“Most of these stocks are not legitimate.”
That’s professional investor Alan Brochstein talking about the red-hot pot stocks that have much of the investment world in a tizzy. Brochstein, an investment industry professional since 1986, has made an impressive living off these pot stocks — most of which are highly volatile penny stocks derided by most professionals.
But instead of cashing in on pot stocks’ ebbs and flows in a bull market, Brochstein actually has no money invested in these funds. He is, however, a guru to more than 2,000 investors who pay $42 per month — and soon more than $50 per month — for his advice, trade alerts, market videos, professional perspective and access to the industry via his 420 Investor service.
And some of his followers are turning pot stocks into cash.
“There are people within our service who have already made $1 million,” Brochstein said.
As legal recreational marijuana sales were starting in Colorado on Jan. 1, Brochstein had fewer than 200 paid subscriptions to his 420 Investor service on Marketfy. “I wanted 420 (subscribers) by 4/20,” Brochstein said of his early-2014 goals.
And then the word started to spread. Pot stocks are risky, but they’re also real.
“We started the 420 Investor in September of 2013,” said Kyle Bazzy, president of Marketfy owner Benzinga. “On the first of this year membership was just shy of 200. Now there are over 2,000 420 Investors in Alan’s community. The growth has been amazing to witness.”
Adds Brochstein: “I would not be surprised if we had more than 3,000 by end of April.”
Brochstein and Marketfy split the revenue from 420 Investor’s subscriptions, but “Alan receives the lion’s share of revenue,” Bazzy said. It’s certainly a living — with overall revenues topping $84,000 per month in their current structure and more than $150,000 per month after they up the subscription fee and reach 3,000 paying users.
We caught up with the very busy Brochstein earlier this week to talk about what pot stocks he’s passionate about, why he feels his service is worth $50 per month and the first annual Cannabis Investor Conference (nicknamed “WeedStock”) he and Marketfy and putting together in Denver at the end of June.
The Cannabist: So pot stocks are like the Wild West?
Brochstein: This is one of the coolest things I’ve ever seen. I’m coming from the stodgy world of investing, so that’s not saying much.
The Cannabist: It is cool, but it’s also very risky.
Brochstein: Yes, and I want to make sure people know about the risks. Some investors make it sound really easy, but they’re fortunate to know that they’re fishing in a really good pond — and that doesn’t make you a good fisherman.
The Cannabist: Right, the market has been kind.
Brochstein: In a bull market, everybody makes money. It’s like Warren Buffet’s quote: “You only find out who is swimming naked when the tide goes out.” Everybody’s a genius now, because all you had to do is buy pretty blindly. This market has surprised me that it’s been this strong.
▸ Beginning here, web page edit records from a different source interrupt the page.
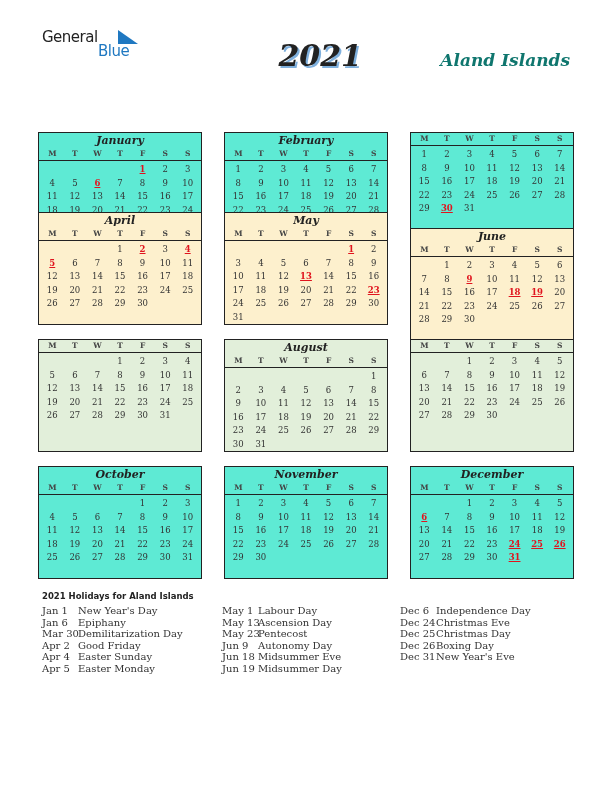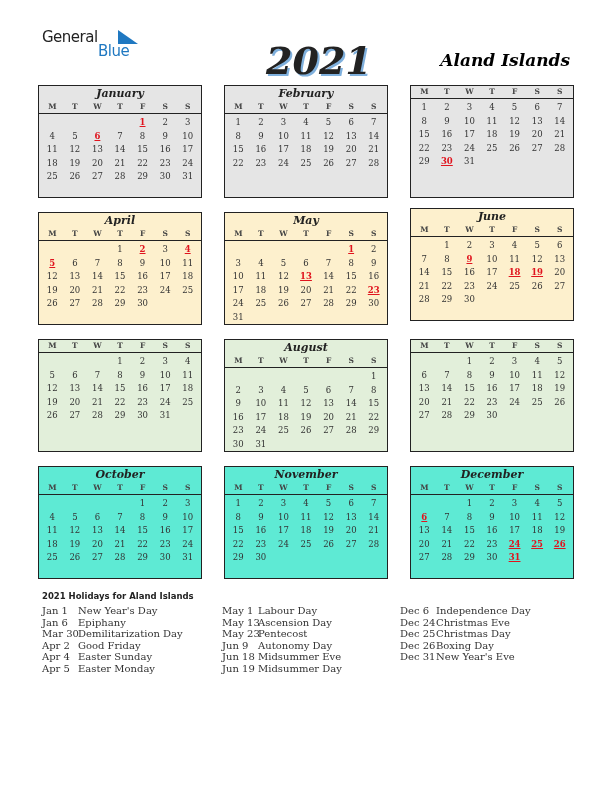--- a/index.html
+++ b/index.html
@@ -7,28 +7,28 @@
     width: 612px; height: 792px; background: #ffffff; position: relative;
     font-family: "DejaVu Serif", serif; color: #333;
     overflow: hidden;
   }
   .logo { position: absolute; left: 42px; top: 28px; width: 100px; height: 36px; }
   .logo .gen { position: absolute; left: 0; top: 0; font-family: "DejaVu Sans", sans-serif; font-size: 15px; color: #222; letter-spacing: -0.5px; }
   .logo .blue { position: absolute; left: 56px; top: 14px; font-family: "DejaVu Sans", sans-serif; font-size: 15px; color: #1f78c1; letter-spacing: -0.5px; }
   .logo .tri { position: absolute; left: 76px; top: 2px; width: 0; height: 0;
     border-left: 0 solid transparent; border-bottom: 14px solid #1f78c1; border-right: 20px solid transparent; }
   .year {
-    position: absolute; left: 266px; top: 38px; width: 112px; text-align: left;
+    position: absolute; left: 250px; top: 38px; width: 112px; text-align: right;
     font-family: "DejaVu Serif", serif; font-style: italic; font-weight: bold;
-    font-size: 38px; color: #222; text-shadow: 2px 2px 0 #7fb0dd;
+    font-size: 30px; color: #222; text-shadow: 2px 2px 0 #7fb0dd;
   }
   .country {
     position: absolute; right: 42px; top: 50px;
     font-family: "DejaVu Serif", serif; font-style: italic; font-weight: bold;
-    font-size: 17px; color: #000000;
+    font-size: 17px; color: #0f766e;
   }
   .month {
     position: absolute; width: 164px; height: 113px;
     border: 1px solid #222; box-sizing: border-box;
   }
   .month .mtitle {
     height: 15px; line-height: 15px; text-align: center;
     font-style: italic; font-weight: bold; font-size: 11px; color: #222;
   }
   .month .wk {
@@ -36,21 +36,21 @@
     height: 12px; line-height: 12px; font-size: 7.5px; font-weight: bold; color: #444;
     border-bottom: 1px solid #222; text-align: center; padding: 0 2px;
   }
   .month .days {
     display: grid; grid-template-columns: repeat(7, 1fr);
     grid-auto-rows: 13.5px; font-size: 8.5px; color: #333; text-align: center;
     padding: 2px 2px 0 2px;
   }
   .month .days span { line-height: 13.5px; }
   .month .days .hol { color: #e0141e; font-weight: bold; text-decoration: underline; }
-  .blue-bg { background: #e5e5e5; }
+  .blue-bg { background: #5eead4; margin-top: 47px; }
   .yel-bg { background: #fdf0cd; }
   .grn-bg { background: #e2efda; }
   .pnk-bg { background: #5eead4; }
   .holtitle {
     position: absolute; left: 42px; top: 591px;
     font-family: "DejaVu Sans", sans-serif; font-weight: bold; font-size: 8.5px; color: #222;
   }
   .holcol { position: absolute; top: 605px; font-size: 10px; color: #333; }
   .holcol .row { height: 11.5px; line-height: 11.5px; white-space: nowrap; }
   .holcol .d { display: inline-block; width: 36px; }
@@ -292,21 +292,21 @@
         <span class="">24</span>
         <span class="">25</span>
         <span class="">26</span>
         <span class="">27</span>
         <span class="">28</span>
         <span class="">29</span>
         <span class="">30</span>
         <span class="">31</span>
       </div>
     </div>
-    <div class="month yel-bg" style="left: 410px; top: 208px;">
+    <div class="month yel-bg" style="left: 410px; top: 228px;">
       <div class="mtitle">June</div>
       <div class="wk">
         <span>M</span>
         <span>T</span>
         <span>W</span>
         <span>T</span>
         <span>F</span>
         <span>S</span>
         <span>S</span>
       </div>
The Cannabist: Who is the average 420 Investor?
Brochstein: I’m dealing with a lot of novices. I like to educate people. This is frontier investing, and the valuations are really high — no pun intended — and there are certainly things an investment professional can help with. It’s easy to say, “Don’t buy any of these stocks.” I could have said that three months ago, but people would have missed out on a lot of money. Instead I’d rather say, “Let’s figure out who has the right business models and who has the better management teams.” And hopefully people won’t lose a lot of money.
The Cannabist: What was your career like before pot stocks?
Brochstein: It was plain, vanilla career. I started on Wall Street in 1986, and I was in New York for eight years. I came back to Houston, worked in bonds, switched to stocks — it was a regular money manager career. I left in 2006 and started my own firm. For the last while I’ve been working with institutional investors as an independent research analyst. And I had a couple subscription services. And I was and am blogging on Seeking Alpha, one of the leading investment portals on stocks and the economy. About a year ago in February, I stumbled into this pot stock world and just slowly but surely became more and more immersed in it.
The Cannabist: What did “this pot stock world” look like when you first came across it?
Brochstein: You had a few marijuana stocks but no professional investors were worried about it. The valuations were crazy. Some of the companies weren’t treating their shareholders right. I took an institutional approach when I talked about them on Seeking Alpha. For the first few months I was viewed as negative — primarily because I was warning people about the risks.